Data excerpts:
#####
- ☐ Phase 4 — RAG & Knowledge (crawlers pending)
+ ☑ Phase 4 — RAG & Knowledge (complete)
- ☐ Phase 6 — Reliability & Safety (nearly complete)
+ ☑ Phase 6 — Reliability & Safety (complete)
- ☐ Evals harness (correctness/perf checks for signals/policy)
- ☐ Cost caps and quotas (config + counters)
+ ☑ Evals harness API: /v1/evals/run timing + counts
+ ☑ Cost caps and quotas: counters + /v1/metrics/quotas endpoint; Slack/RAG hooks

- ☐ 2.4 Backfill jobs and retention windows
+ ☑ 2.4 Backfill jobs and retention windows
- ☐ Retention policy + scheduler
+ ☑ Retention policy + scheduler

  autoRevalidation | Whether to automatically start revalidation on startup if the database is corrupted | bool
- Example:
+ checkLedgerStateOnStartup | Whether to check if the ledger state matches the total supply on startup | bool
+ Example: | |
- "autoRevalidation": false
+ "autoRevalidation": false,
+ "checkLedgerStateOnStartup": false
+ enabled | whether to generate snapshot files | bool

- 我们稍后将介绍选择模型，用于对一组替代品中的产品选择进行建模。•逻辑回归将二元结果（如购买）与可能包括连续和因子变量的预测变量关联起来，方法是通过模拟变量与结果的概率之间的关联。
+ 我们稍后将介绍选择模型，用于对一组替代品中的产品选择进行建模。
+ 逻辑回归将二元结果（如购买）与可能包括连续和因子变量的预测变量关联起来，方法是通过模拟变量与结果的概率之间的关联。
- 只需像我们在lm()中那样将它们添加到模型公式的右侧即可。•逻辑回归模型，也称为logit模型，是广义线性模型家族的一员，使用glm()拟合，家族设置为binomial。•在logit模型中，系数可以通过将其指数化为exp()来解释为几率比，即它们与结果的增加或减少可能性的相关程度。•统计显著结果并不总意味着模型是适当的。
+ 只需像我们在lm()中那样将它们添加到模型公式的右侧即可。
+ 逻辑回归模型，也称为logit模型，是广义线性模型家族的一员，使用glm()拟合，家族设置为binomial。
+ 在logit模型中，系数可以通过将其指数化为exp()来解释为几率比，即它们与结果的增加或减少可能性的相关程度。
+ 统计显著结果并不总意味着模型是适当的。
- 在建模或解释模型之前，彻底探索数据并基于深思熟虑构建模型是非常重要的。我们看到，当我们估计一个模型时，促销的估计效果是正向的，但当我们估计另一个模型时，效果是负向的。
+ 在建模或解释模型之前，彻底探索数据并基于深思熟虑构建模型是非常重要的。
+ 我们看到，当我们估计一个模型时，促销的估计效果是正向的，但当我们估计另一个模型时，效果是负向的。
#####
Goal of the exercise → Repeat the records above with every character intact.

Response for this exercise →
- ☐ Phase 4 — RAG & Knowledge (crawlers pending)
+ ☑ Phase 4 — RAG & Knowledge (complete)
- ☐ Phase 6 — Reliability & Safety (nearly complete)
+ ☑ Phase 6 — Reliability & Safety (complete)
- ☐ Evals harness (correctness/perf checks for signals/policy)
- ☐ Cost caps and quotas (config + counters)
+ ☑ Evals harness API: /v1/evals/run timing + counts
+ ☑ Cost caps and quotas: counters + /v1/metrics/quotas endpoint; Slack/RAG hooks

- ☐ 2.4 Backfill jobs and retention windows
+ ☑ 2.4 Backfill jobs and retention windows
- ☐ Retention policy + scheduler
+ ☑ Retention policy + scheduler

  autoRevalidation | Whether to automatically start revalidation on startup if the database is corrupted | bool
- Example:
+ checkLedgerStateOnStartup | Whether to check if the ledger state matches the total supply on startup | bool
+ Example: | |
- "autoRevalidation": false
+ "autoRevalidation": false,
+ "checkLedgerStateOnStartup": false
+ enabled | whether to generate snapshot files | bool

- 我们稍后将介绍选择模型，用于对一组替代品中的产品选择进行建模。•逻辑回归将二元结果（如购买）与可能包括连续和因子变量的预测变量关联起来，方法是通过模拟变量与结果的概率之间的关联。
+ 我们稍后将介绍选择模型，用于对一组替代品中的产品选择进行建模。
+ 逻辑回归将二元结果（如购买）与可能包括连续和因子变量的预测变量关联起来，方法是通过模拟变量与结果的概率之间的关联。
- 只需像我们在lm()中那样将它们添加到模型公式的右侧即可。•逻辑回归模型，也称为logit模型，是广义线性模型家族的一员，使用glm()拟合，家族设置为binomial。•在logit模型中，系数可以通过将其指数化为exp()来解释为几率比，即它们与结果的增加或减少可能性的相关程度。•统计显著结果并不总意味着模型是适当的。
+ 只需像我们在lm()中那样将它们添加到模型公式的右侧即可。
+ 逻辑回归模型，也称为logit模型，是广义线性模型家族的一员，使用glm()拟合，家族设置为binomial。
+ 在logit模型中，系数可以通过将其指数化为exp()来解释为几率比，即它们与结果的增加或减少可能性的相关程度。
+ 统计显著结果并不总意味着模型是适当的。
- 在建模或解释模型之前，彻底探索数据并基于深思熟虑构建模型是非常重要的。我们看到，当我们估计一个模型时，促销的估计效果是正向的，但当我们估计另一个模型时，效果是负向的。
+ 在建模或解释模型之前，彻底探索数据并基于深思熟虑构建模型是非常重要的。
+ 我们看到，当我们估计一个模型时，促销的估计效果是正向的，但当我们估计另一个模型时，效果是负向的。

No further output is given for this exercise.